__Activity__
Extract each line holding the word "seal" from the entries.
:: Given records
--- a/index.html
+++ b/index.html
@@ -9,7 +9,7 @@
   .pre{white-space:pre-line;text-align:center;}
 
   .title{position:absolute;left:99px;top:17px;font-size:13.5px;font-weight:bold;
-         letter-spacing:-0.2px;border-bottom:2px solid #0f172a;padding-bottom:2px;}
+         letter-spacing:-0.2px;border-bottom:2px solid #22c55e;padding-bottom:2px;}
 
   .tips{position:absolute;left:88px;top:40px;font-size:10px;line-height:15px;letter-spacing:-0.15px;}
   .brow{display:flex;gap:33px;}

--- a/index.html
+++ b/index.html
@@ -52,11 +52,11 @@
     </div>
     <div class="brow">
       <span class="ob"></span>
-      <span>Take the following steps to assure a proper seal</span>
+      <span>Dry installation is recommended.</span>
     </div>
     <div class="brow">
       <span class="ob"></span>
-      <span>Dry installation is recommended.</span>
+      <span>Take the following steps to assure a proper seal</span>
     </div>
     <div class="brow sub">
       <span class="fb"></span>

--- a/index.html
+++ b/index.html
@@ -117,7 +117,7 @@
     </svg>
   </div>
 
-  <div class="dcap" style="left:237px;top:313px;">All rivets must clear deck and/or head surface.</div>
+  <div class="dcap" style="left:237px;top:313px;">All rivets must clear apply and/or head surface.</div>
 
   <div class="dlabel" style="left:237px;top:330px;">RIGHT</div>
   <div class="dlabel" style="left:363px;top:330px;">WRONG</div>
::::
:: Given records
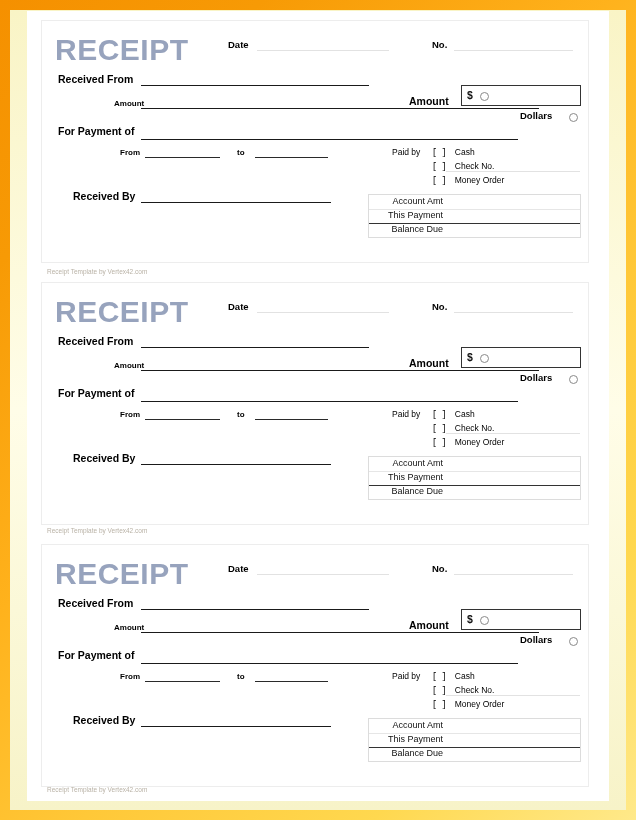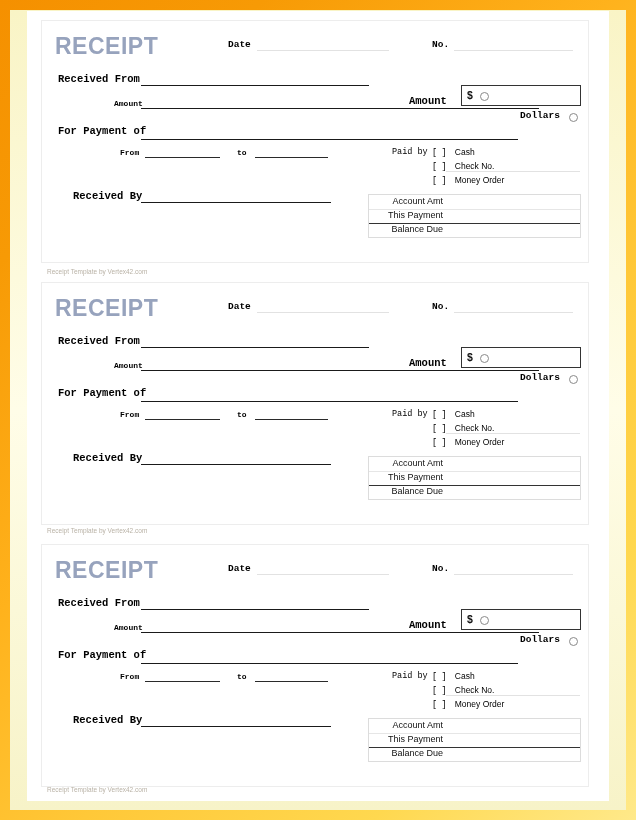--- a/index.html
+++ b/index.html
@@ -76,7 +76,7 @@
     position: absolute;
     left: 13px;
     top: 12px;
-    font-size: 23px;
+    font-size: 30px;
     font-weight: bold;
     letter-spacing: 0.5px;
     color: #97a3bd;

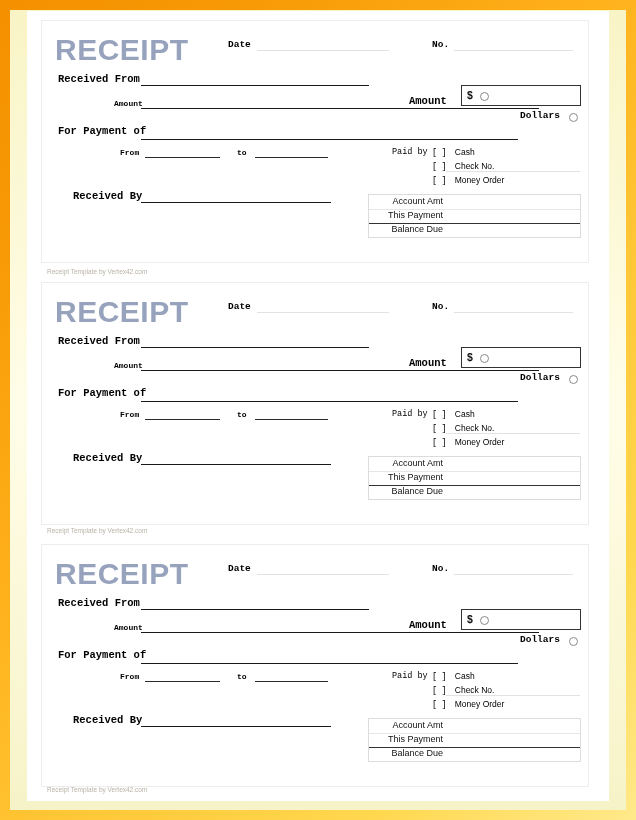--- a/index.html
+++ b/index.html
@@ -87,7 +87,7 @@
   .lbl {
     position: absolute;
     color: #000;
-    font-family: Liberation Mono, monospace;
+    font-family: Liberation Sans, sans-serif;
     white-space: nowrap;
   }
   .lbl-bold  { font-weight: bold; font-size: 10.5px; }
::::
__Completed task__
-      <span>Take the following steps to assure a proper seal</span>
+      <span>Take the following steps to assure a proper seal</span>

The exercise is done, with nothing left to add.